Come già detto la Corte territoriale ha raffrontato la qualificazione della
contrattazione collettiva con le mansioni che, sulla base dei capitoli di
prova formulati, il G. aveva allegato di avere svolto; uno dei capitoli
(secondo quanto risulta dallo stesso ricorso per cassazione) riguardava
l'avvenuta conclusione degli accordi commerciali che, secondo il ricorrente,
la Corte territoriale avrebbe omesso di valutare. Deve quindi rilevarsi come
sia anzitutto infondata in fatto la doglianza relativa all'omessa presa in
considerazione di tale circostanza, dovendo piuttosto riconoscersi che,
nell'ambito della complessiva valutazione svolta, la Corte territoriale
abbia ritenuto che anche l'avvenuta conclusione di tali contratti non fosse
estranea all'ambito previsionale della qualificazione di originario
inquadramento del G.. Va inoltre osservato che, secondo il consolidato e
condiviso orientamento di questa Corte (cfr., ex plurimis, Cass., nn.
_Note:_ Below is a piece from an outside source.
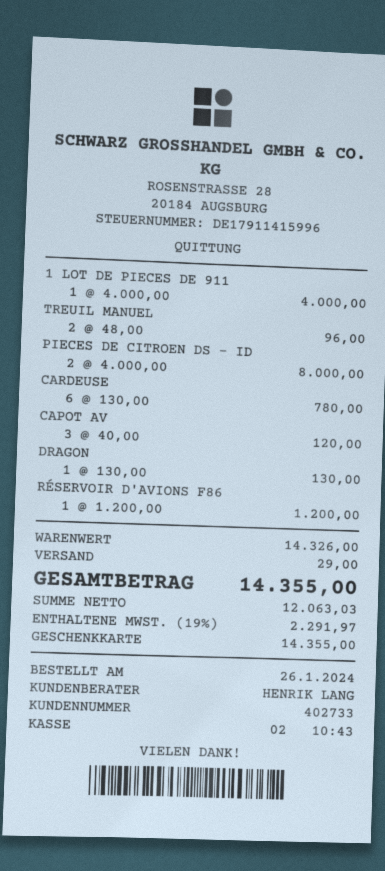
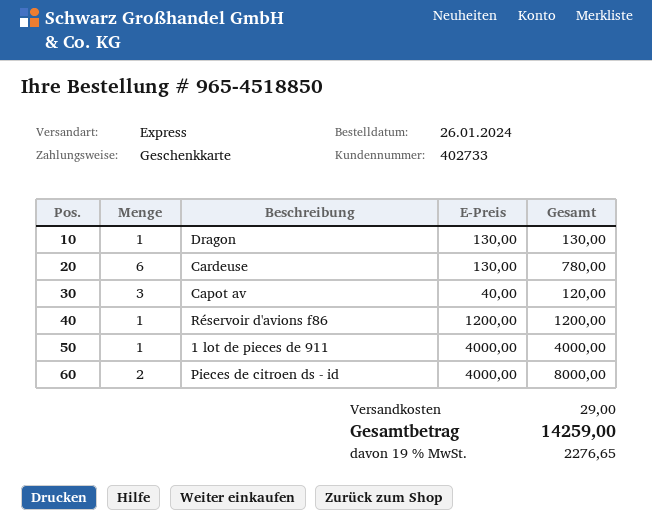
TREUIL MANUEL: 2 x 48.00 = 96.00 -> none
tax: 19% = 2291.97 -> 19% = 2276.65
total: 14355.00 -> 14259.00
7000/1993; 914/1996; 1203/2000; 13981/2004), l'omesso esame di un fatto
decisivo, previsto dall'art. 360 c.p.c., comma 1, n. 5, è costituito da quel
difetto di attività del giudice del merito che si verifica tutte le volte in
cui egli abbia trascurato, non la deduzione o l'argomentazione che la parte
ritiene rilevante per la sua tesi, ma una circostanza obiettiva acquisita
alla causa tramite prova scritta od orale, idonea di per sé, qualora fosse
stata presa in considerazione a condurre con certezza ad una decisione
diversa da quella adottata, cosicché, ad integrare il predetto difetto,
occorre non solo che il fatto, sebbene dibattuto tra le parti, sia stato
totalmente trascurato dal giudice al pari di quelli non sottoposti
ritualmente al suo accertamento, ma anche che il fatto in questione, per la
sua diretta inerenza ad uno degli elementi costitutivi, modificativi od
estintivi del rapporto in contestazione, sia dotato di una intrinseca
valenza tale da non poter essere tacitamente escluso dal novero delle
emergenze processuali decisive per la corretta soluzione della lite, come
non si verifica per ogni singolo indizio, segnale od indice critico, il
quale per la sua gravità o per la sinergica convergenza con altri elementi
indiziari consentirebbe, in ipotesi, al giudice di risalire alla
individuazione di un fatto ignoto. Nella fattispecie l'avvenuta conclusione
dei contratti in parola da parte del G. potrebbe al più costituire un
elemento indiziario (da valutare quindi nel concorso con le altre risultanze
processuali) del dedotto espletamento di mansioni dirigenziali, con la
conseguenza che tale circostanza fattuale non solo, per le ragioni
anzidette, non può ritenersi essere stata trascurata dalla Corte
territoriale, ma neppure, quand'anche in ipotesi lo fosse totalmente stata,
potrebbe venire valorizzata al fine integrare il vizio di motivazione
denunciato.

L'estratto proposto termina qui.